Available data section start
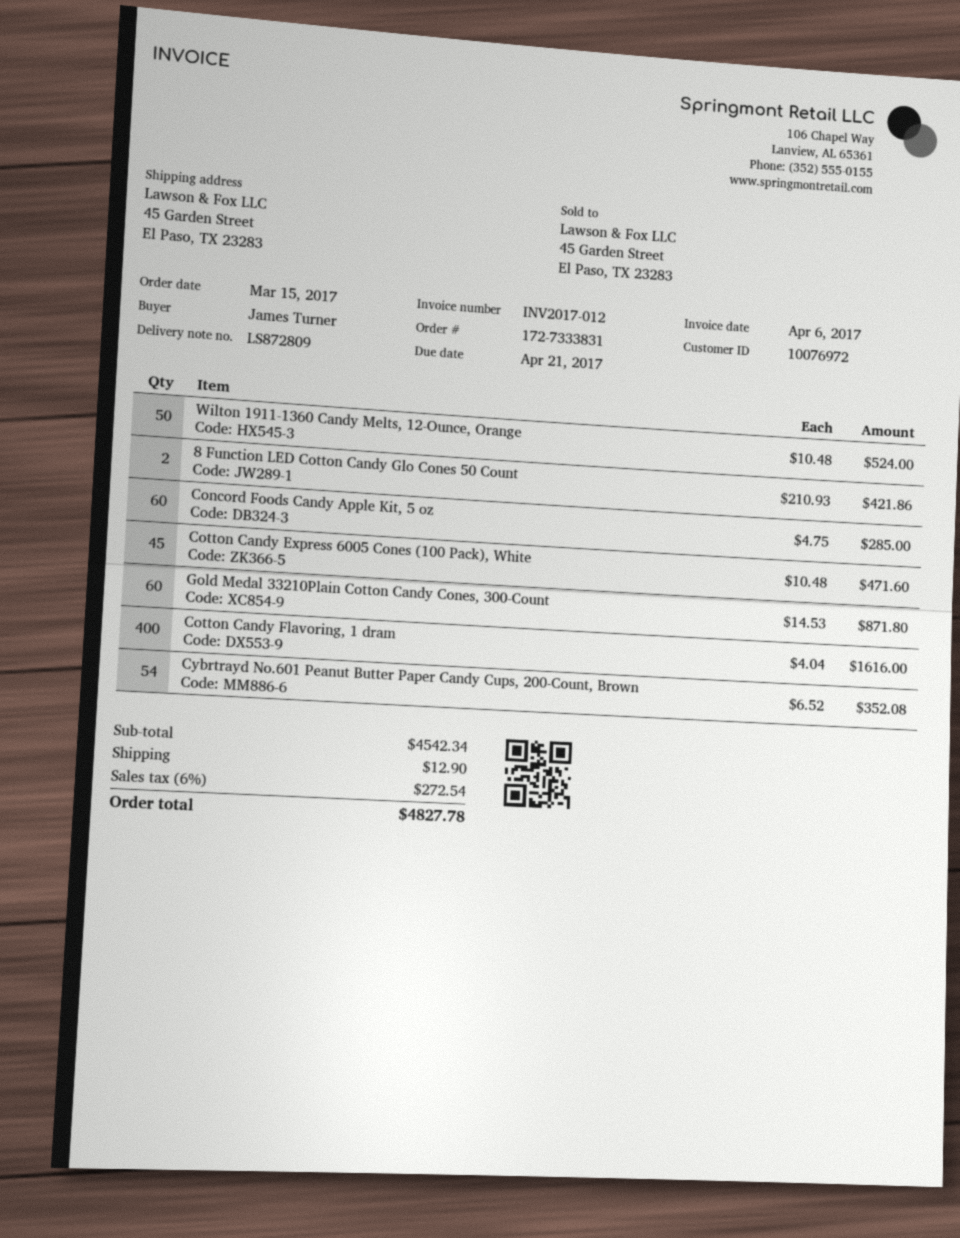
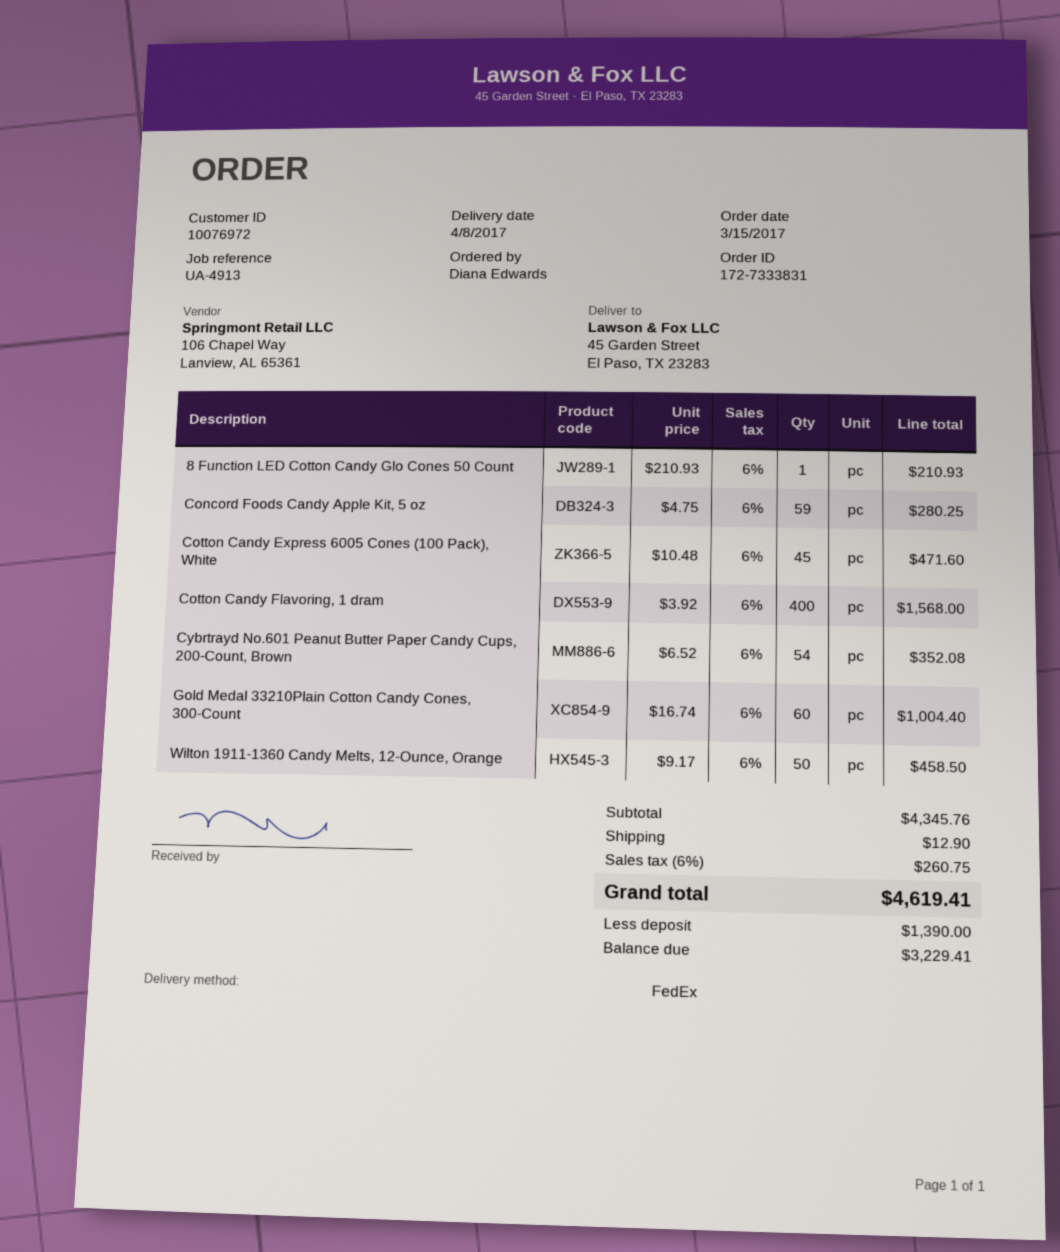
ordered by: James Turner -> Diana Edwards
Wilton 1911-1360 Candy Melts, 12-Ounce, Orange: 50 x 10.48 = 524.00 -> 50 x 9.17 = 458.50
8 Function LED Cotton Candy Glo Cones 50 Count: 2 x 210.93 = 421.86 -> 1 x 210.93 = 210.93
Concord Foods Candy Apple Kit, 5 oz: 60 x 4.75 = 285.00 -> 59 x 4.75 = 280.25
Gold Medal 33210Plain Cotton Candy Cones, 300-Count: 60 x 14.53 = 871.80 -> 60 x 16.74 = 1004.40
Cotton Candy Flavoring, 1 dram: 400 x 4.04 = 1616.00 -> 400 x 3.92 = 1568.00
subtotal: 4542.34 -> 4345.76
tax: 6% = 272.54 -> 6% = 260.75
total: 4827.78 -> 4619.41

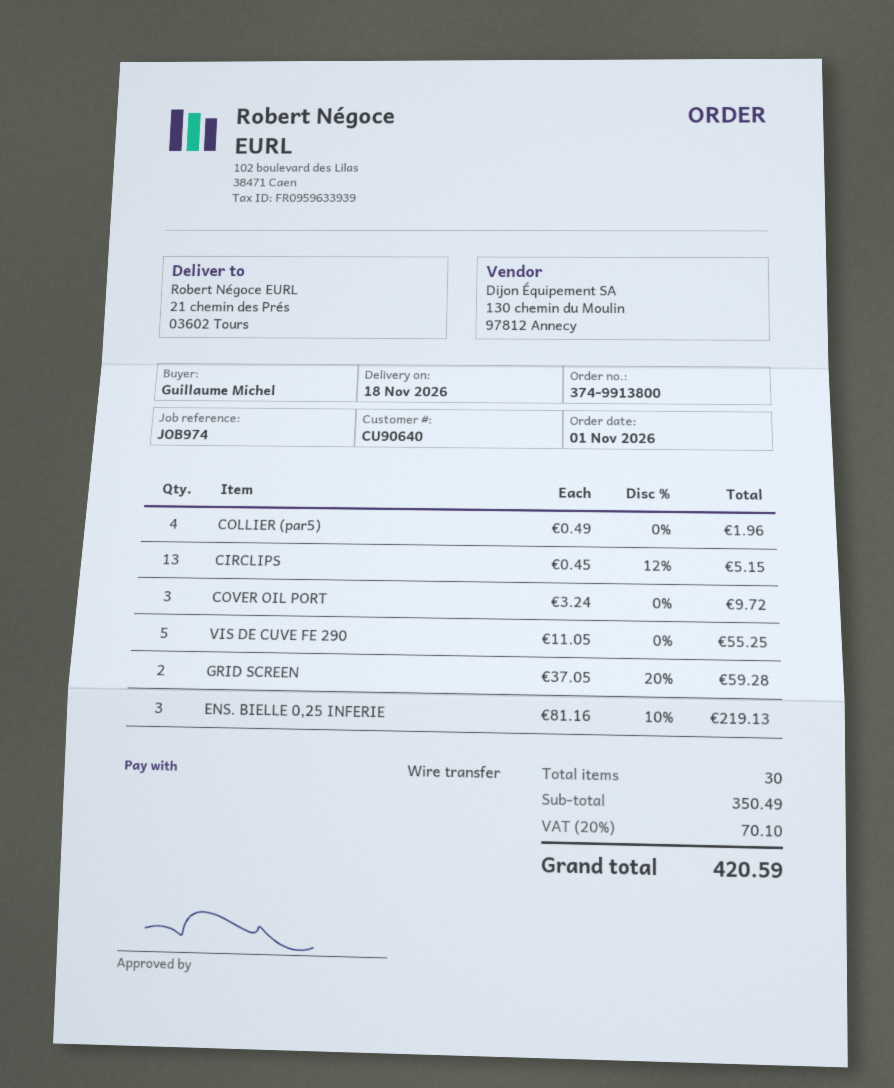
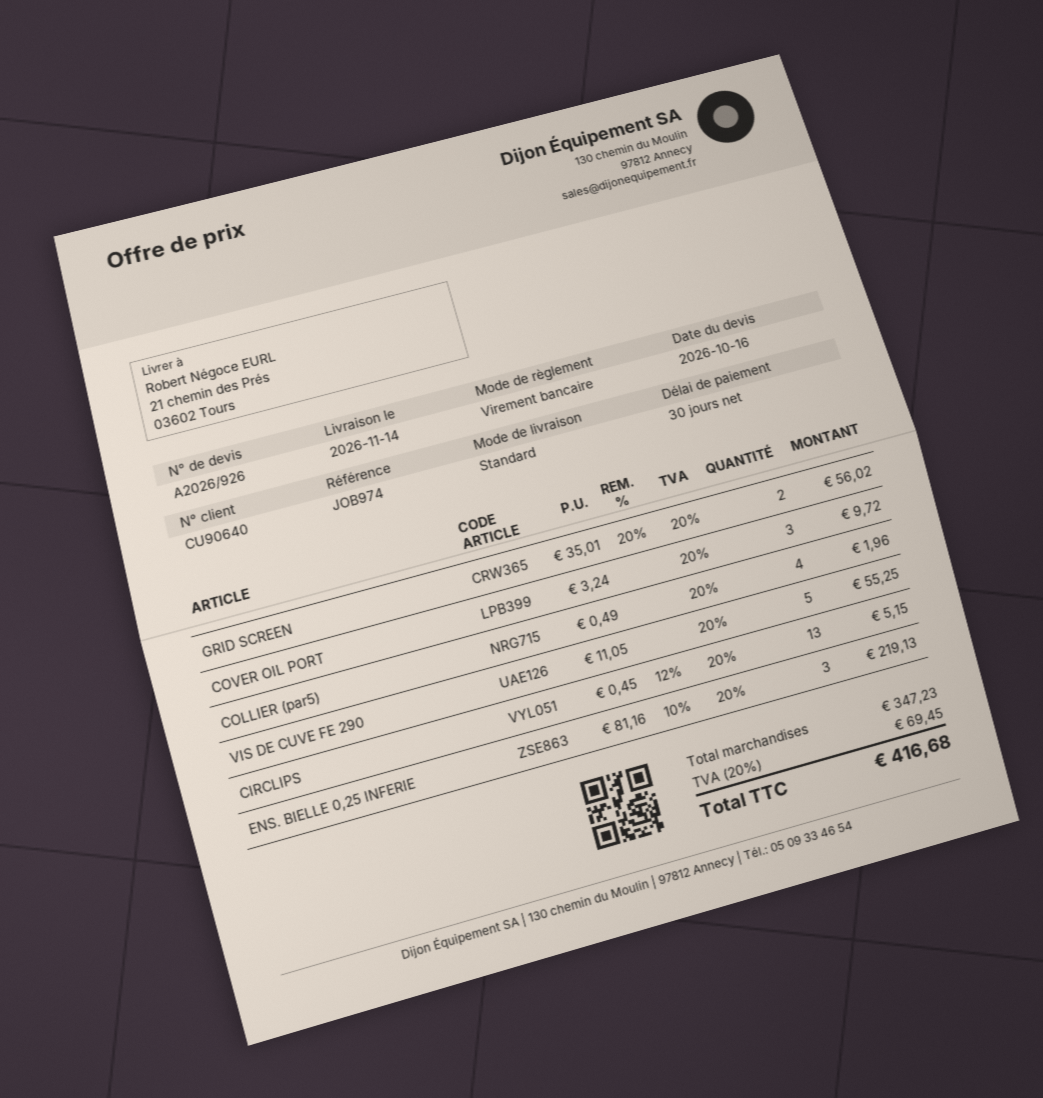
delivery date: 2026-11-18 -> 2026-11-14
GRID SCREEN: 2 x 37.05 - 20% = 59.28 -> 2 x 35.01 - 20% = 56.02
subtotal: 350.49 -> 347.23
tax: 20% = 70.10 -> 20% = 69.45
total: 420.59 -> 416.68

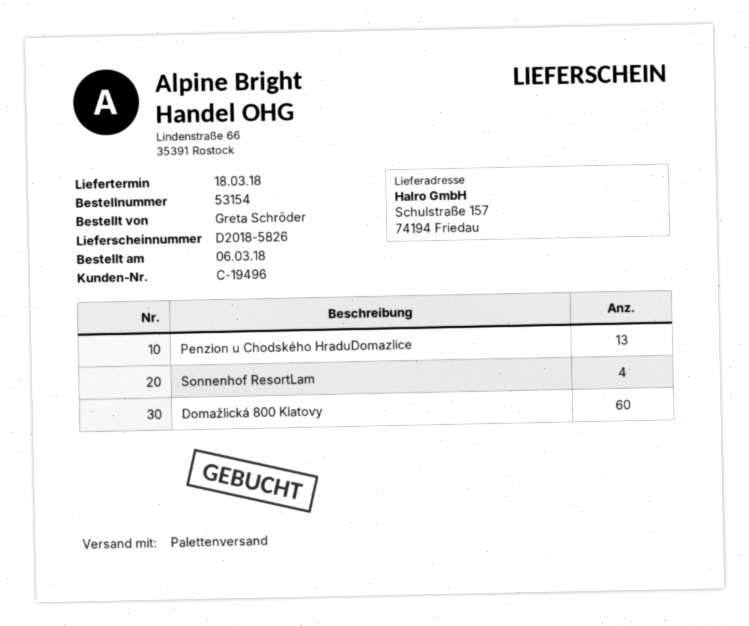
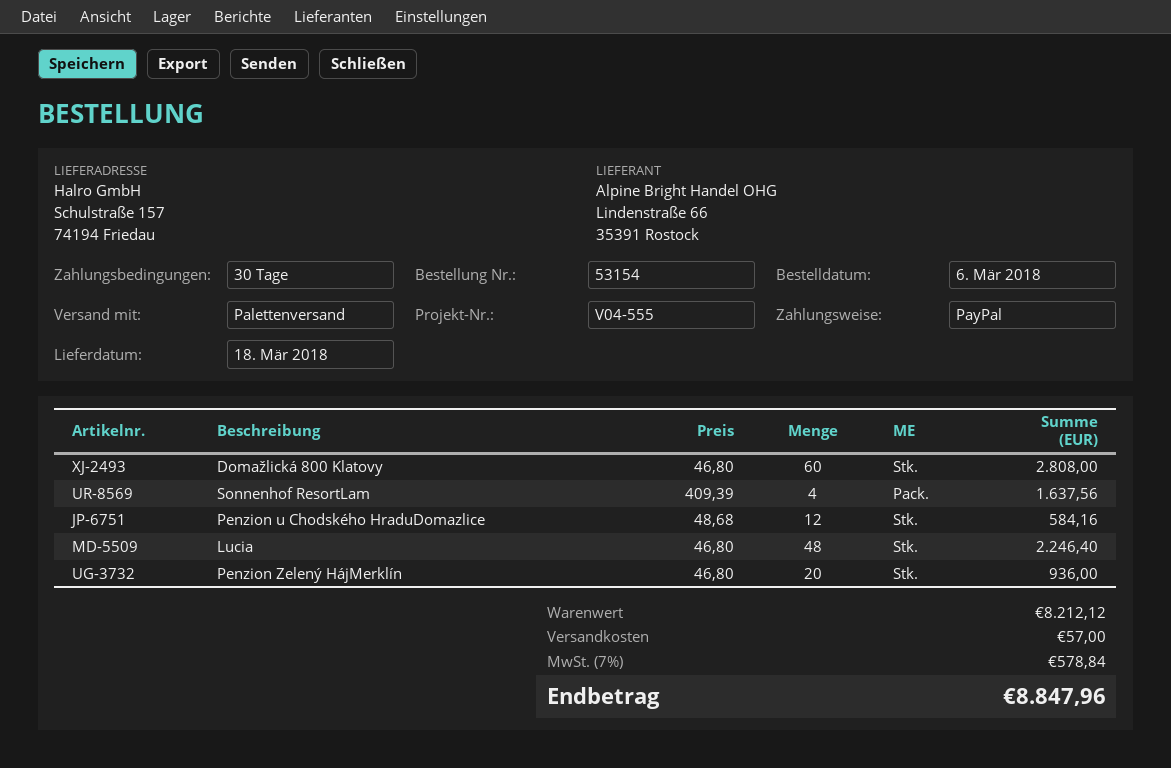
Penzion u Chodského HraduDomazlice: 13 -> 12
Lucia: none -> 48
Penzion Zelený HájMerklín: none -> 20

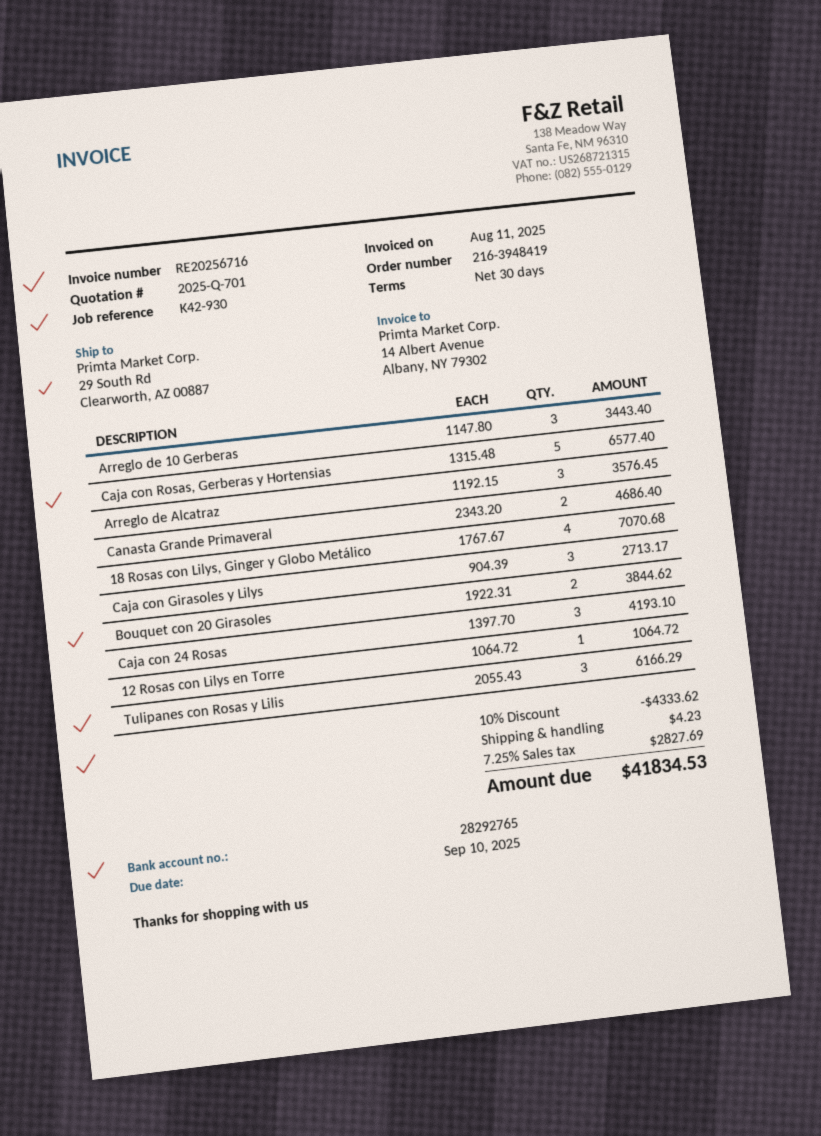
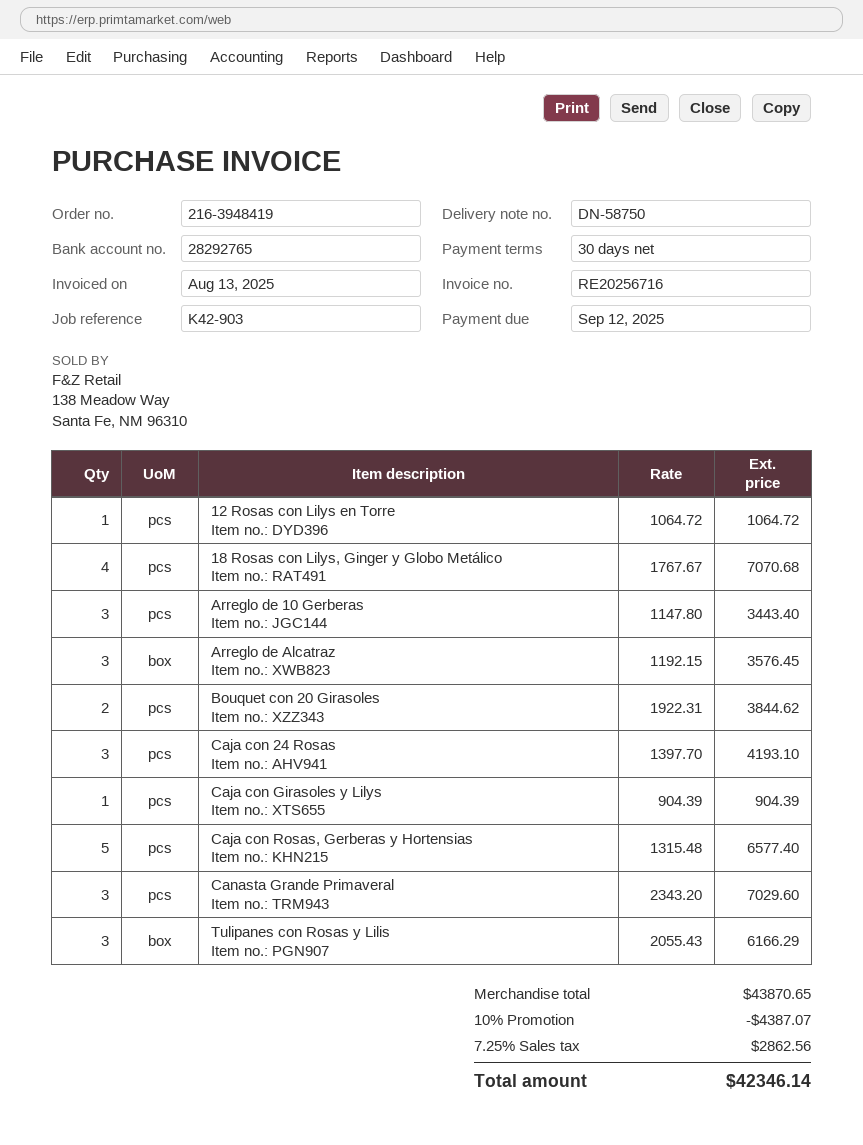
invoice date: 2025-08-11 -> 2025-08-13
due date: 2025-09-10 -> 2025-09-12
reference: K42-930 -> K42-903
Canasta Grande Primaveral: 2 x 2343.20 = 4686.40 -> 3 x 2343.20 = 7029.60
Caja con Girasoles y Lilys: 3 x 904.39 = 2713.17 -> 1 x 904.39 = 904.39
discount: 10% = 4333.62 -> 10% = 4387.07
shipping: 4.23 -> none
tax: 7.25% = 2827.69 -> 7.25% = 2862.56
total: 41834.53 -> 42346.14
Available data section end
What the exercise asks:
Pictures excluded, reproduce only the part above that opens with the line holding "GRID SCREEN: 2" and closes with the line holding "reference: K42-930 -> K42-903", exactly as written.

Final answer:
GRID SCREEN: 2 x 37.05 - 20% = 59.28 -> 2 x 35.01 - 20% = 56.02
subtotal: 350.49 -> 347.23
tax: 20% = 70.10 -> 20% = 69.45
total: 420.59 -> 416.68

Penzion u Chodského HraduDomazlice: 13 -> 12
Lucia: none -> 48
Penzion Zelený HájMerklín: none -> 20

invoice date: 2025-08-11 -> 2025-08-13
due date: 2025-09-10 -> 2025-09-12
reference: K42-930 -> K42-903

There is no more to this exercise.